Heslin’s lab, controlled by Robin and filled with modern equipment, was a stark contradiction to Bell’s modest laboratory, forever captured in time at the Bell Museum located in the village of Baddeck, a place Heslin occasionally visited for inspiration. Unlike Bell’s modest lab, Heslin's was a sterile, clinical white, lit by huge florescent lights and flickering computer monitors. He had everything a modern laboratory needed. Well, almost everything.

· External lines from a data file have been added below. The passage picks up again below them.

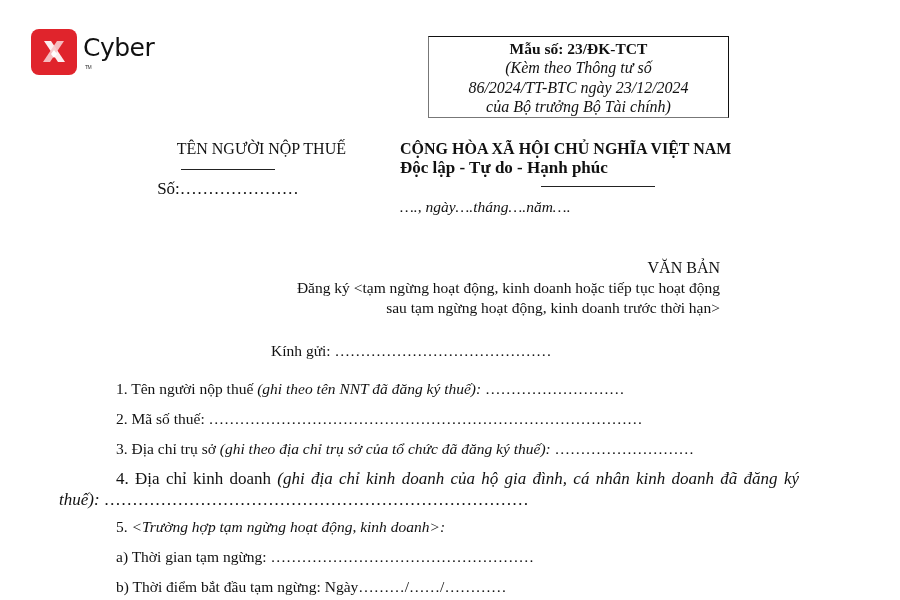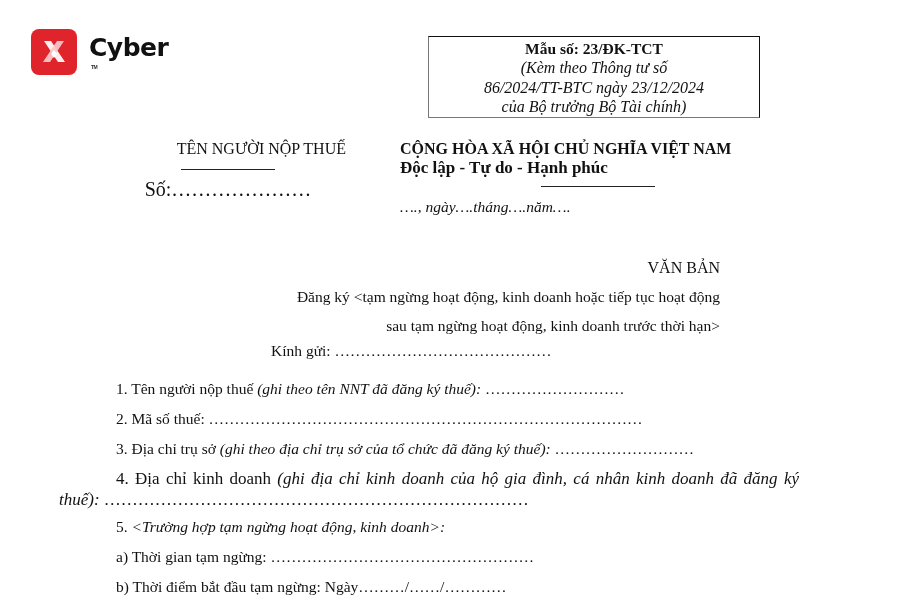--- a/index.html
+++ b/index.html
@@ -9,7 +9,7 @@
     .logo { position: absolute; left: 31px; top: 29px; height: 46px; display: flex; align-items: flex-start; }
     .logo-mark { width: 46px; height: 46px; background: #e0242c; border-radius: 8px; position: relative; overflow: hidden; }
     .logo-mark svg { position: absolute; left: 0; top: 0; }
-    .logo-word { margin-left: 12px; margin-top: 4px; font-family: "DejaVu Sans", "Liberation Sans", sans-serif; font-size: 25px; font-weight: 700; color: #111; letter-spacing: -0.5px; position: relative; }
+    .logo-word { margin-left: 6px; margin-top: 4px; font-family: "DejaVu Sans", "Liberation Sans", sans-serif; font-size: 25px; font-weight: 400; color: #111; letter-spacing: -0.5px; position: relative; }
     .logo-tm { position: absolute; left: 2px; top: 31px; font-size: 5px; font-family: "Liberation Sans", sans-serif; color: #333; }
 
     .form-box { position: absolute; left: 428px; top: 36px; width: 332px; height: 82px; border: 1.5px solid #111; border-bottom-color: #777; border-left-color: #777; text-align: center; padding-top: 2px; }

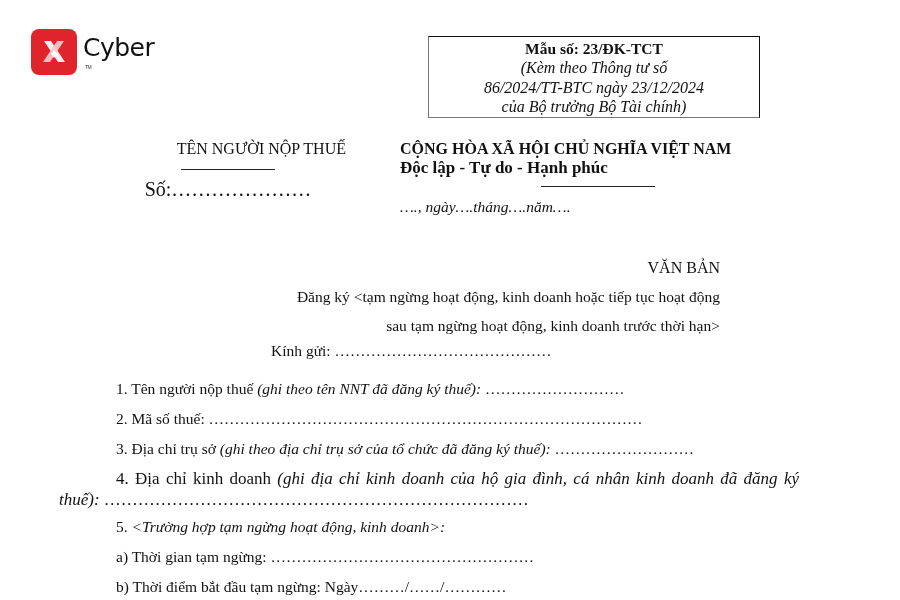--- a/index.html
+++ b/index.html
@@ -12,7 +12,7 @@
     .logo-word { margin-left: 6px; margin-top: 4px; font-family: "DejaVu Sans", "Liberation Sans", sans-serif; font-size: 25px; font-weight: 400; color: #111; letter-spacing: -0.5px; position: relative; }
     .logo-tm { position: absolute; left: 2px; top: 31px; font-size: 5px; font-family: "Liberation Sans", sans-serif; color: #333; }
 
-    .form-box { position: absolute; left: 428px; top: 36px; width: 332px; height: 82px; border: 1.5px solid #111; border-bottom-color: #777; border-left-color: #777; text-align: center; padding-top: 2px; }
+    .form-box { position: absolute; left: 428px; top: 36px; width: 301px; height: 82px; border: 1.5px solid #111; border-bottom-color: #777; border-left-color: #777; text-align: center; padding-top: 2px; }
     .form-box .code { font-weight: bold; font-size: 15.5px; line-height: 19px; }
     .form-box .note { font-style: italic; font-size: 16px; line-height: 19.5px; }
 

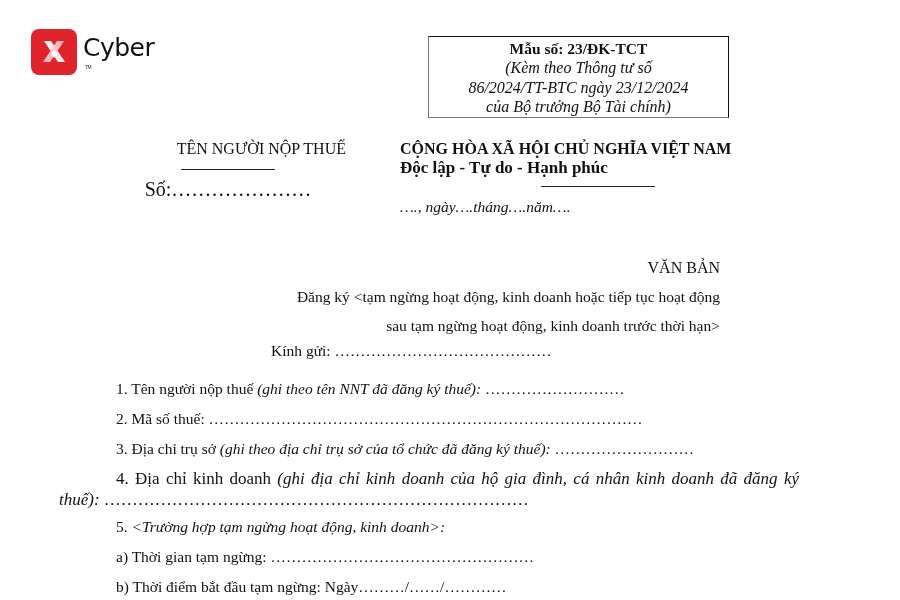--- a/index.html
+++ b/index.html
@@ -19,7 +19,7 @@
     .left-head { position: absolute; left: 110px; width: 236px; top: 139px; text-align: center; }
     .left-head .t { font-weight: normal; font-size: 16px; line-height: 20px; text-align: right; }
     .left-head .rule { width: 94px; height: 1px; background: #222; margin: 10px auto 0; }
-    .left-head .so { font-size: 20px; margin-top: 9px; line-height: 20px; }
+    .left-head .so { font-size: 17px; margin-top: 9px; line-height: 20px; }
 
     .right-head { position: absolute; left: 400px; width: 396px; top: 139px; text-align: left; }
     .right-head .nation { font-weight: bold; font-size: 16px; line-height: 20px; }

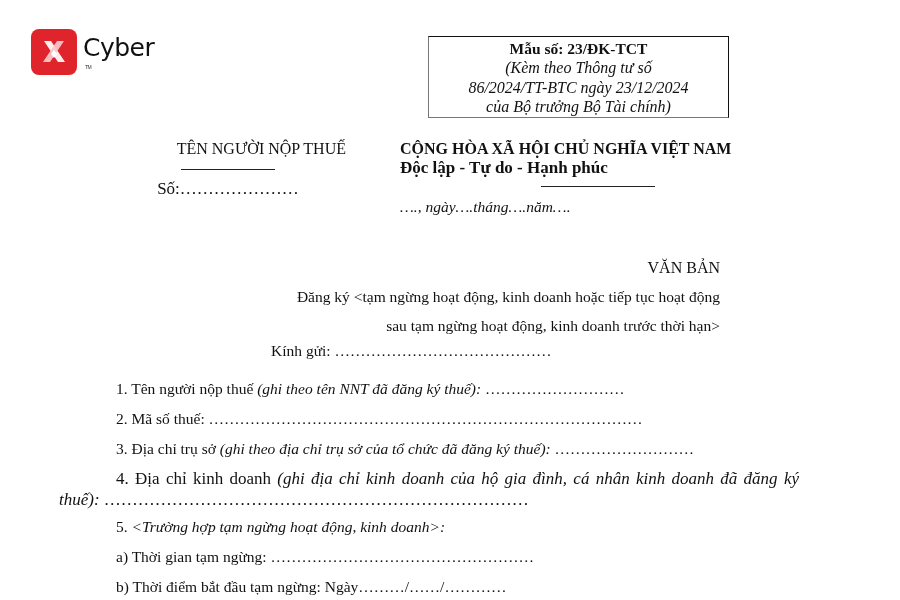--- a/index.html
+++ b/index.html
@@ -29,7 +29,7 @@
 
     .title-block { position: absolute; left: 160px; width: 560px; top: 258px; text-align: right; font-weight: normal; }
     .title-block .main { font-size: 16px; line-height: 20px; }
-    .title-block .sub { font-size: 15.5px; line-height: 20px; margin-top: 9px; }
+    .title-block .sub { font-size: 15.5px; line-height: 20px; }
 
     .line { position: absolute; font-size: 15.5px; line-height: 20px; white-space: nowrap; }
     .line i, .it { font-style: italic; }

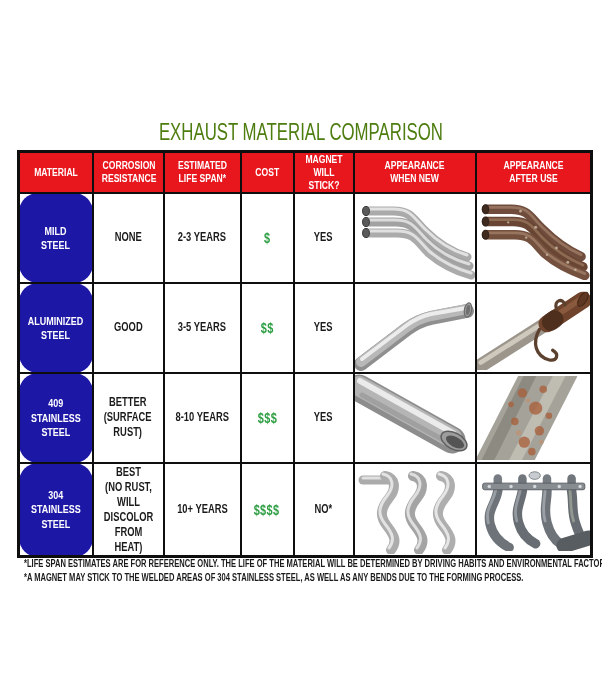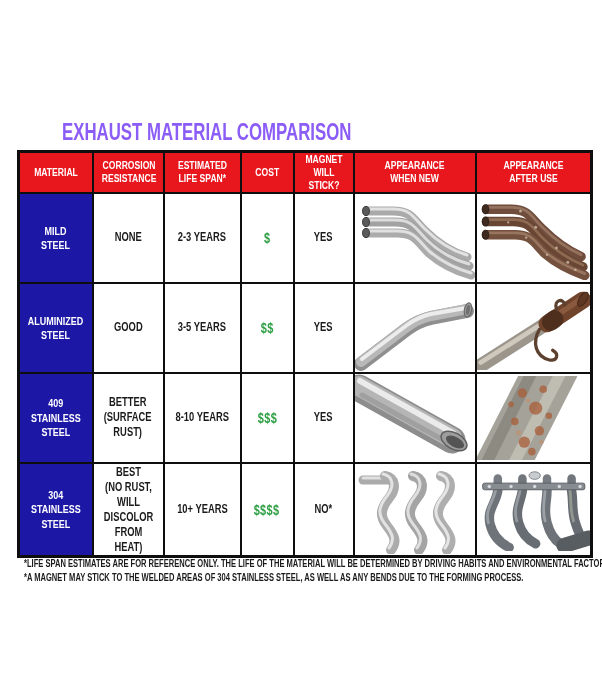--- a/index.html
+++ b/index.html
@@ -13,8 +13,8 @@
 
   .title {
     position:absolute; top:118px; left:0; width:602px;
-    text-align:left;
-    font-size:24px; font-weight:bold; color:#8b5cf6;
+    text-align:center;
+    font-size:24px; font-weight:normal; color:#4d7c0f;
     letter-spacing:0px;
   }
   .title .cond { display:inline-block; transform:scaleX(0.70); transform-origin:center; white-space:nowrap; }

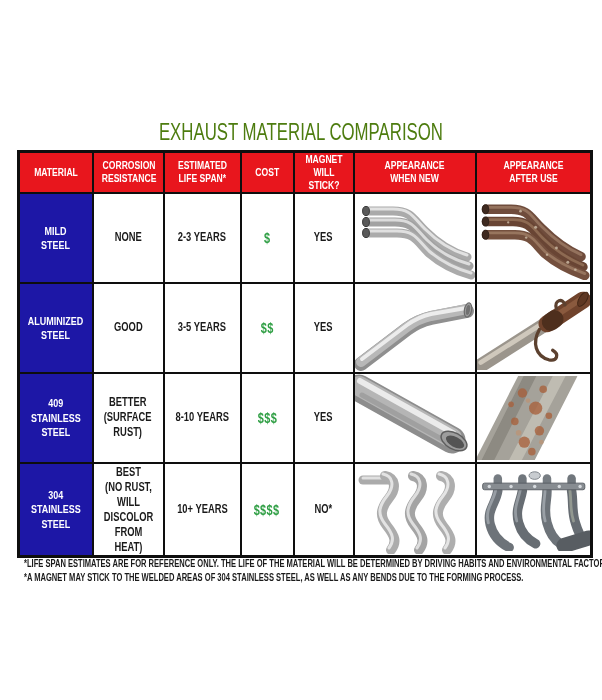--- a/index.html
+++ b/index.html
@@ -40,7 +40,7 @@
   }
   td.mat {
     background:#1d17a6; color:#ffffff;
-    font-size:11.5px; font-weight:bold; line-height:1.25;
+    font-size:11.5px; font-weight:bold; line-height:1.25;border-radius:19px;
   }
   td.txt {
     background:#ffffff; color:#1a1a1a;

At first, just like all his junior lab assistants when they first arrived on the mountain, he too had been taken aback by the sheer size and beauty of the old log cabin, standing proud on the mountain with a million dollar view. The spruce and pine trees seemed to hug the giant log building as if the lodge was meant to be there. It was beautiful and breathtaking. And, just like his assistants, he quickly grew to hate the fact that this kind of beauty and seclusion had a very steep price: modern conveniences, or lack thereof.

No cable, no phone, and no running water except for a small electric pump that drew water from an outdoor well, and worst of all, no proper toilet. An outhouse stood ten yards from the back door and proved to have two major flaws: In the summertime it smelled really, really bad. And it was freezing cold in the winter.

When the construction of the lab was completed on the main lodge, Heslin had planned on installing proper facilities, but with the lab ready, every day a new idea or a new experiment took hold, it pushed further renovations aside.

Now, three years later, Heslin still used an old diesel generator as backup power for the lodge. The main power was supplied by massive solar panels. A temporary hot water shower was installed in one of the upstairs rooms by running rows of copper pipe across the roof. In the summer time, the sun baking the pipes on the black shingles provided them with all the hot water anyone could ever need. In the wintertime the pipes had to be drained and everyone settled for sponge baths.

Solar panels supplied enough electricity to keep the lab warm during the winter, but Heslin had to manually pump water from the deep well because the sub zero temperatures of a typical Margaree winter froze the waterline; and every winter he still had to freeze his ass off in the outhouse. Heslin hated that outhouse. He hated it so much that some days he prayed for constipation just so he would not have to go to that disgusting place. But, his steady diet of cold coffee made sure that prayer was never answered.